Jack Thayer - SVP, CFO
Steve, this is Jack. We hadn't delineated out, within the cash from operations, the tax item. But certainly in our conversations with, and our updates to, the rating agencies, we are updating them on the expected timing of when those cash flows recover.
Steve Fleishman - Analyst
Okay. Thank you.
Operator
Jonathan Arnold, Deutsche Bank.
Jonathan Arnold - Analyst
Morning, guys. My questions are mostly answered, but on this cash flow question, I just wanted to clarify that the difference between the $1.425 billion ComEd OCF in the Analyst Day Deck and the $975 million, is that pretty much all this tax item?
Jack Thayer - SVP, CFO
It's taxes, as well as the recovery on the pension and other items related to the ICC order.
Jonathan Arnold - Analyst
So those were not x-ed out when you did the analyst meeting deck, then.
Jack Thayer - SVP, CFO
The ICC rate order would have been x-ed out; but some of the assumptions around working capital and timing we did not build into our operating cash flow assumptions at that time, given the timing of the announcement relative to our Analyst Day. So that's an incremental roughly $75 million hit to working capital and cash flow relative to what we showed at Analyst Day.
Chris Crane - President, CEO
So the significant portion of it is the timing of tax cash.
Jack Thayer - SVP, CFO
That's correct.
Jonathan Arnold - Analyst
That's the best part of $400 million, and then the ICC staff is $75 million or so?
Jack Thayer - SVP, CFO
The working capital element related to the ICC order is $75 million.
Jonathan Arnold - Analyst
Okay, thank you.
Operator
Julien Dumoulin, UBS.
Julien Dumoulin - Analyst
Hi, good morning. First, with regards to BGE, I noticed you guys filed this rate case late last week. I'd be curious to what extent do you expect, status quo, your ability to earn your ROE next year under these new rates, just kind of from a rate lag perspective? And then secondly, is there any chance, given some of the reliability standards in the state, to pursue any kind of quasi-trackers? Is there any outlook for that at all?
Chris Crane - President, CEO
The filing is based off of our desire for that ROE. And I think we've done a good job on stating the basis for that in the filing. So we'll proceed on that front. BGE has some room to catch up on earnings. As you know, when we announced the intention for our merger, we had to hold BGE out of their rate case, so it's caused some damage with the timing of the recovery. But we fully expect to state our case and obtain those numbers.
Ken, you want to talk about the Commission's philosophy on riders in Maryland, and the potential of that?

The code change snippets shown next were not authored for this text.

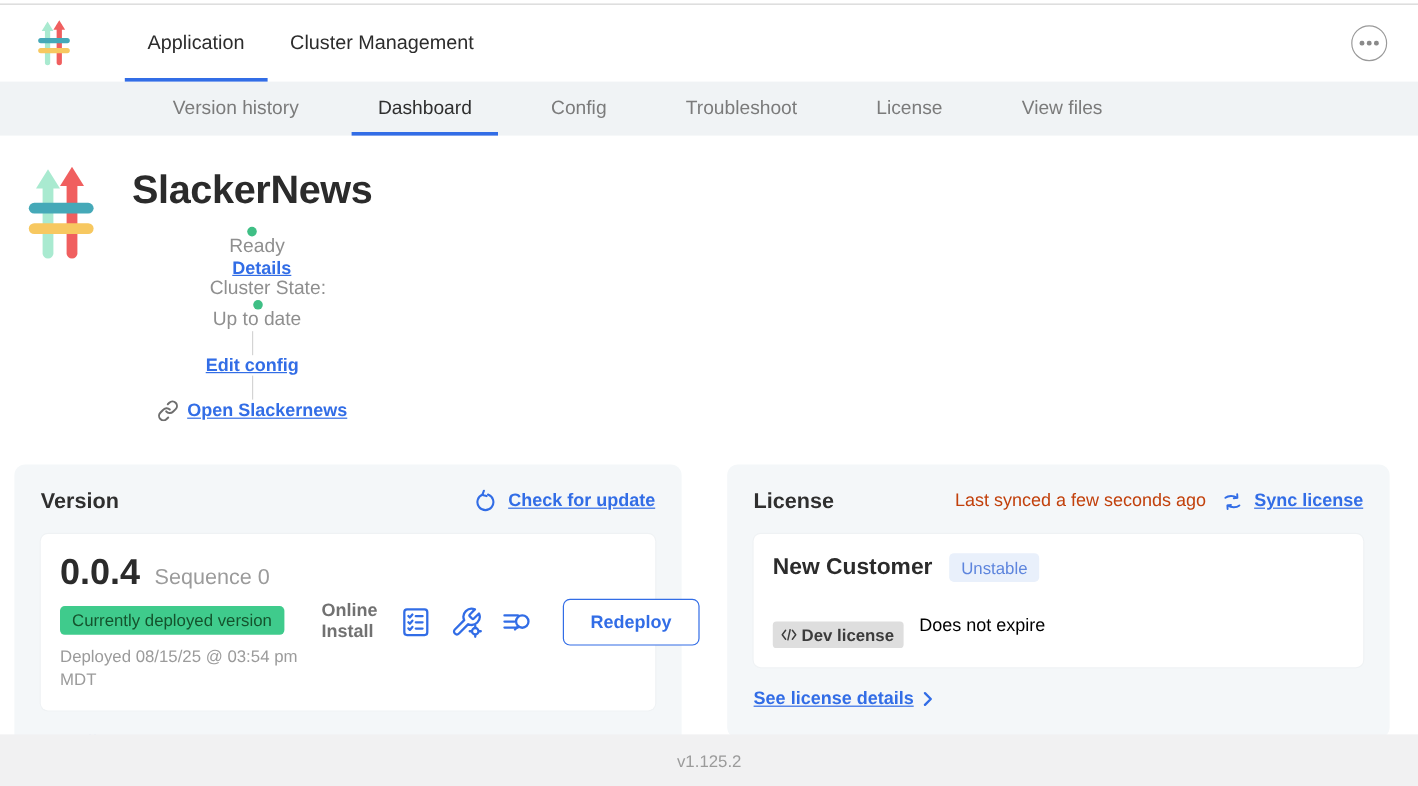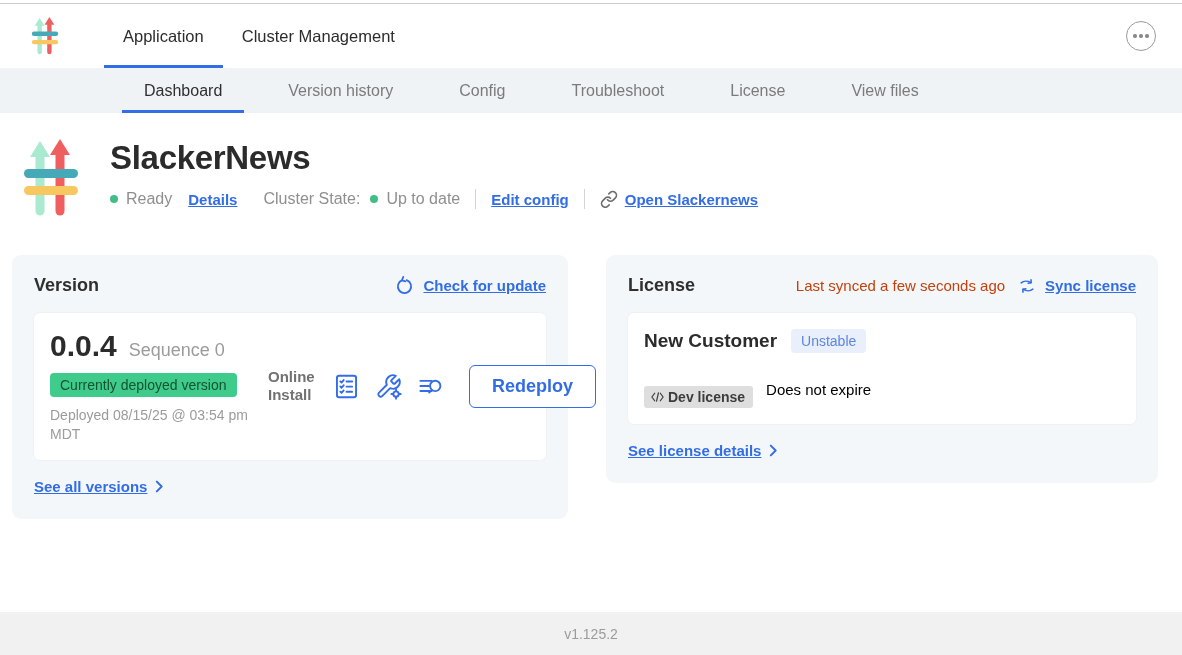"Dashboard" div.sub-tab { order: before "Version history" -> after "Version history" }
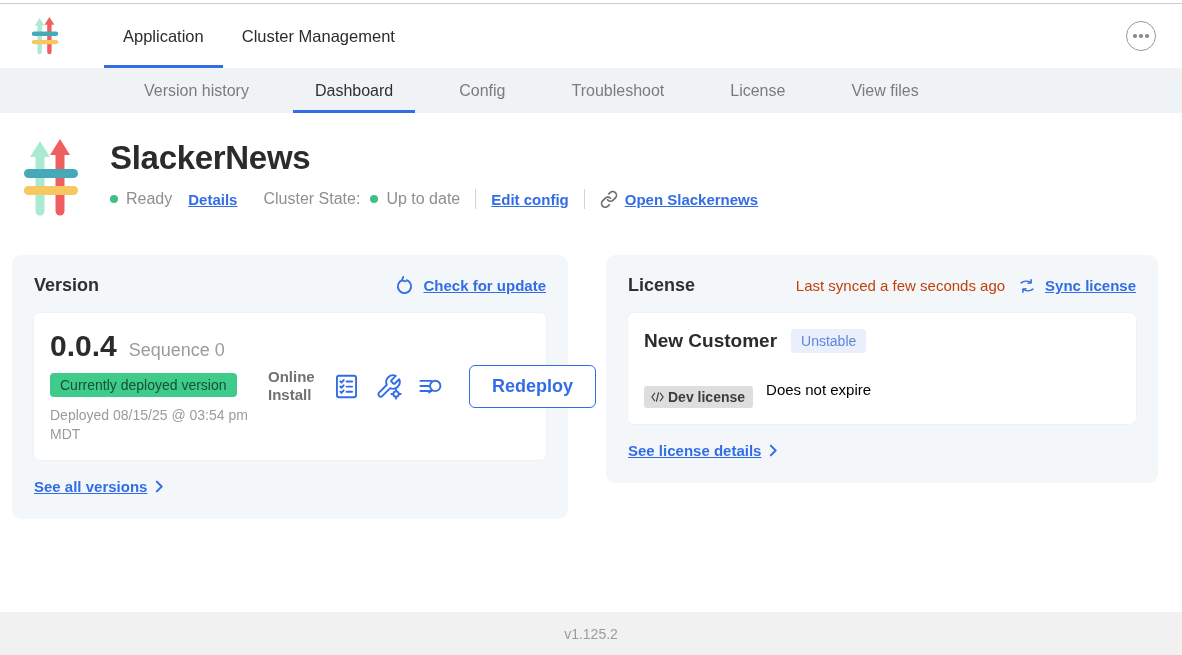"Ready" .status-row { flex-direction: none -> column }
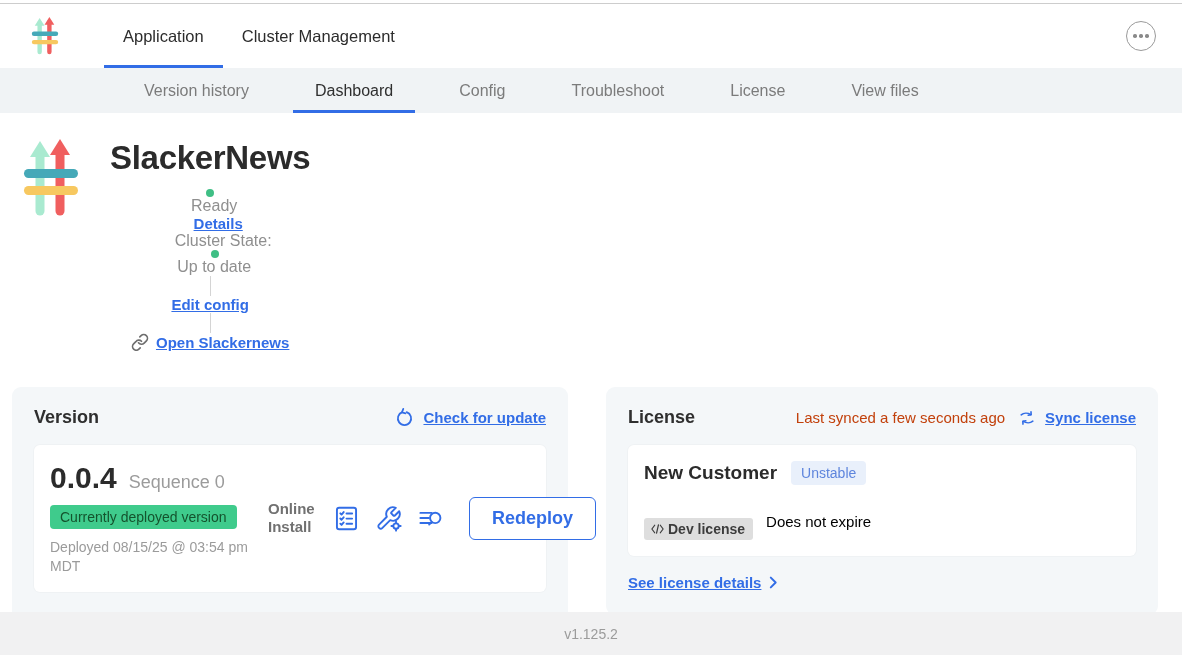"Redeploy" .btn-outline { font-size: 18px -> 15px }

Ken Cornew - EVP, Chief Commercial Officer
Yes. And there is no question that the Maryland Commission has not been particularly amenable to forward-looking adjustments. They didn't agree to support any of those in the recent cases. However, we do think we have a compelling reason for proposing some of those. And then, in parallel with that, we are still looking at opportunities to work with the Maryland legislature. We had some success in what was called the STRIDE bill, looking at gas safety-related investments, which we almost got across the finish line. And we're going to be reintroducing that again. So we're going to be working both sides -- both the legislative and regulatory process.
Julien Dumoulin - Analyst
Great. And then on the ExGen side, I'd just be curious, we've seen some shifts in power basis -- AD-Hub, NI-Hub, and, perhaps more interestingly, towards the East -- how structural are some of these changes, as we're thinking about it? Or are they due to more a temporary type items?

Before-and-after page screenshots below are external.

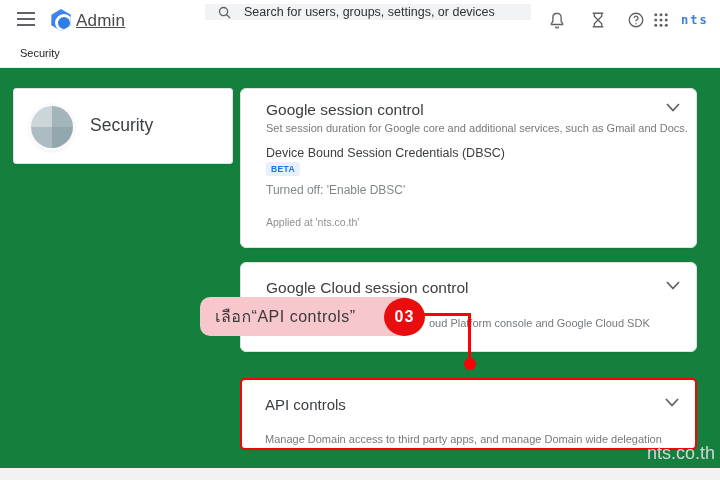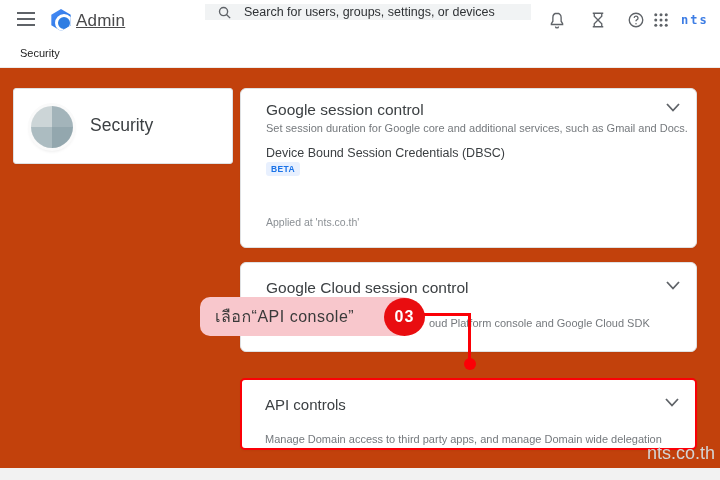"Admin" .frame { background: #c2410c -> #15803d }
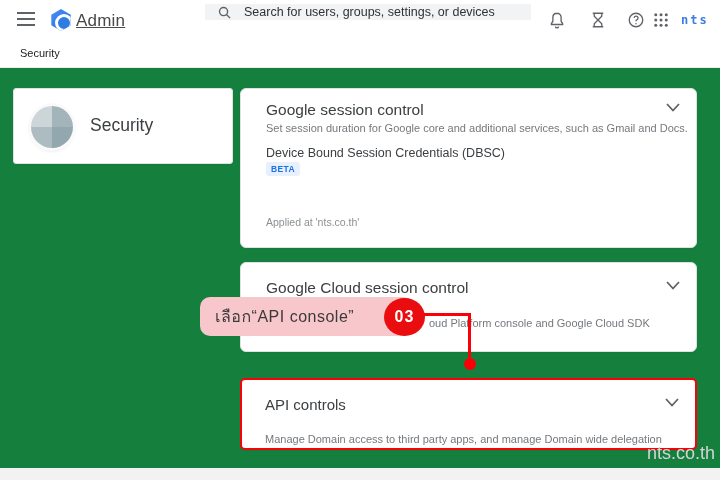"Turned off: 'Enable DBSC'" div.dbsc-status { html: none -> <div>Turned off: 'Enable DBSC'</div> }
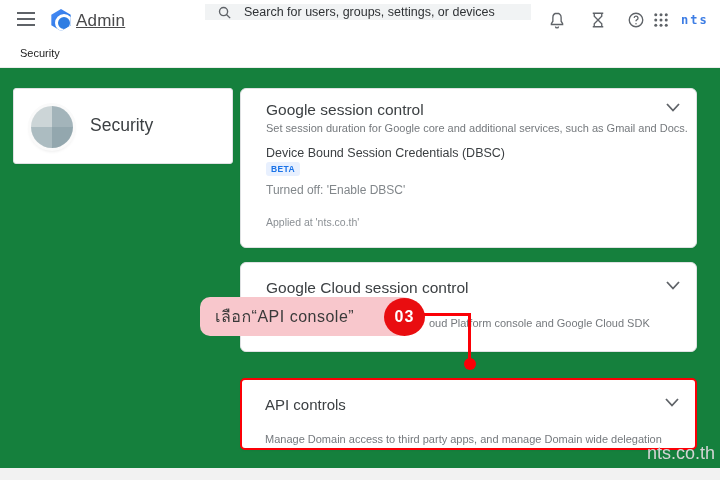"เลือก“API console”" span.callout-text { text: console -> controls }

Ken Cornew - EVP, Chief Commercial Officer
Yes, Julian, clearly spot basis figures have dropped significantly. And it really was explained, in my mind, by coal-to-gas competition. So a significant amount of basis in the past has been driven by cheaper power prices in the Midwest; cheaper plants and higher cost; and higher heat rate units in the East. As gas and coal competition occur, those basis numbers drop. I think that's the main reason we've seen a squeeze in basis; I don't think there are major structural changes that are driving spot basis and forward basis right now. Obviously, with coal retirements coming in 2015 and some reinforcement of the grid, there are going to be some changes.
Julien Dumoulin - Analyst
Great. Thank you for the time.
Operator
Jay Dobson, Wunderlich Securities
Jay Dobson - Analyst
Good morning. Chris, I wanted to follow up on your CapEx comments in your prepared remarks, particularly around and renewables. If the PTC is not extended, how much of that $800 million in 2013, 2014 would go away?

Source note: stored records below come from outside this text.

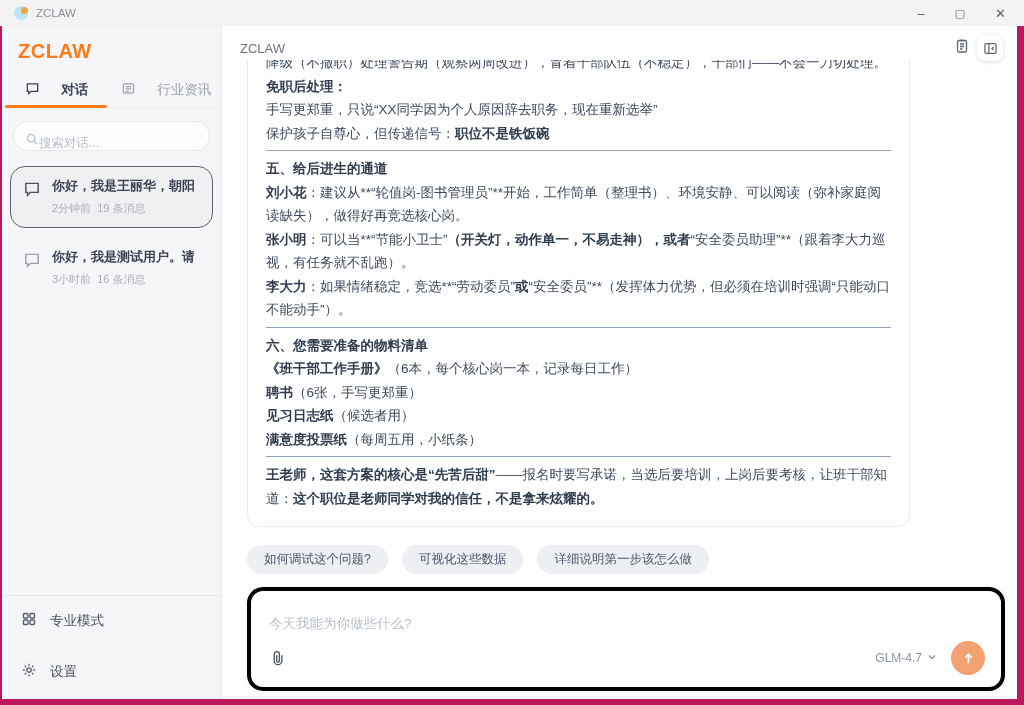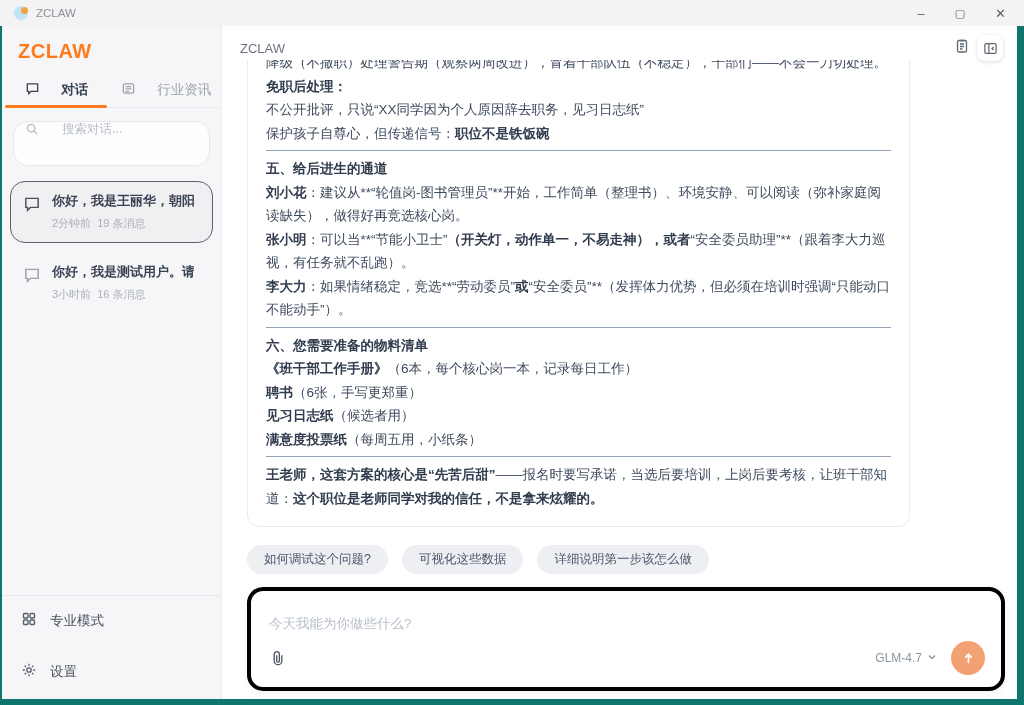"ZCLAW" .window { background: #0f766e -> #be185d }
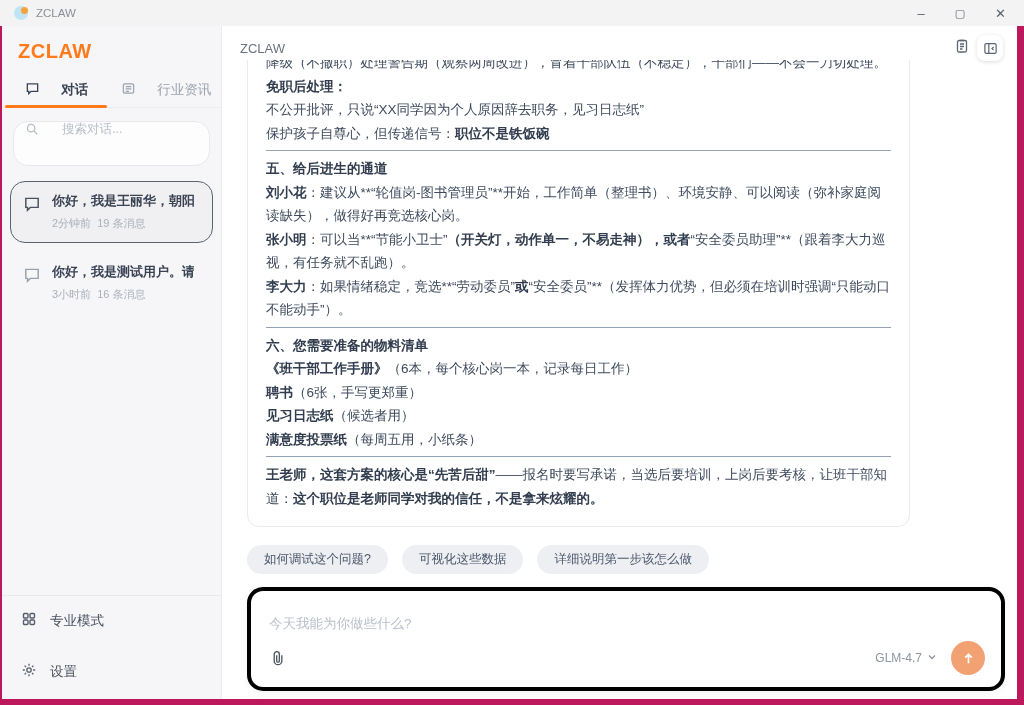"不公开批评，只说“XX同学因为个人原因辞去职务，见习日志纸”" span { text: 不公开批评，只说“XX同学因为个人原因辞去职务，见习日志纸 -> 手写更郑重，只说“XX同学因为个人原因辞去职务，现在重新选举 }
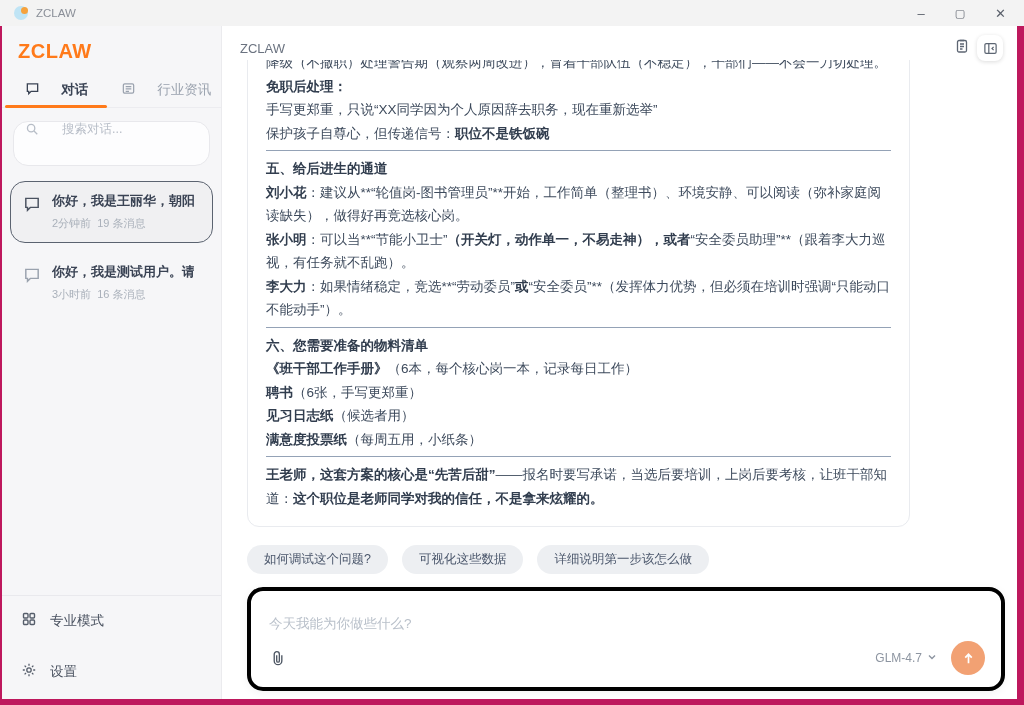"搜索对话..." .search-wrap { align-items: flex-start -> flex-end; gap: 23px -> 0; height: 45px -> 30px }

Chris Crane - President, CEO
We don't have an exact number. There are some projects that are still under construction right now. We have Antelope Valley that will go into 2013. We will still look at other opportunities. I would say that the wind growth would be significantly reduced with the PTC going away. There probably will be some solar opportunities left, and we'll continue to focus on those.
Jay Dobson - Analyst
And could you put a number around what the wind going away would do -- just as we all sort of stare at CapEx and the like?
Chris Crane - President, CEO
If you look at the numbers, we have, slated for 2014 -- in that rounded-up CapEx spend of about $425 million -- we would look at other uses of that, if they created value. We just don't see the wind being there to use that to -- the market being there to need that expenditure. We'll continue to look at other areas.
Jay Dobson - Analyst
Okay. So we shouldn't assume the $425 million goes away. It might just be reallocated. So, if we're staring at the bottom line of CapEx, don't assume PTCs go away. CapEx goes down, but maybe it gets reallocated. Is that the right way to think about it?
Chris Crane - President, CEO
It has the potential to be reallocated, based off of the value of the investments that we can find at the time. What we're trying to do in this period -- we've talked about how sustainable growth is really focused on the flexibility that we have on the balance sheet. Look at what our potential investment opportunities could be. They meet their hurdle rates, they help drive the out-year earnings, so it's not that we would -- if wind is not there, we are not investing any more. We go to different areas, and see if there is a good value proposition. And if not, we don't spend the money.
Jay Dobson - Analyst
Perfect. And, Chris, do you all, as a corporation, have a view on PTCs?
Chris Crane - President, CEO
We do have a very strong view on PTCs. And, publicly, we're asking them to be stopped. We do have a wind business; we think wind should be in the portfolio. But what's happening -- I think there's unintended consequences with all the fundamental shifts in the generating stack right now -- between coal retirements; natural gas coming down; trying to subsidize a single source can create some market distortions. And we're asking for break period. Let's let the market stabilize. That PTC has been in place since 1992, I believe. And I think that's enough time to jumpstart an industry -- 20 years. So we've made it known, even as a wind company, that it should be stopped. Let's stabilize the fundamentals so we all know where we can make our investments.
Jay Dobson - Analyst
Okay, perfect. Just two more questions, then. A quick one for Joe, I think. On the PJM MOPR -- understanding it's all confidential discussions -- but assuming you've got to something that was somewhat unanimous and uncontested, would it be your view that that is something FERC is willing to consider and approve?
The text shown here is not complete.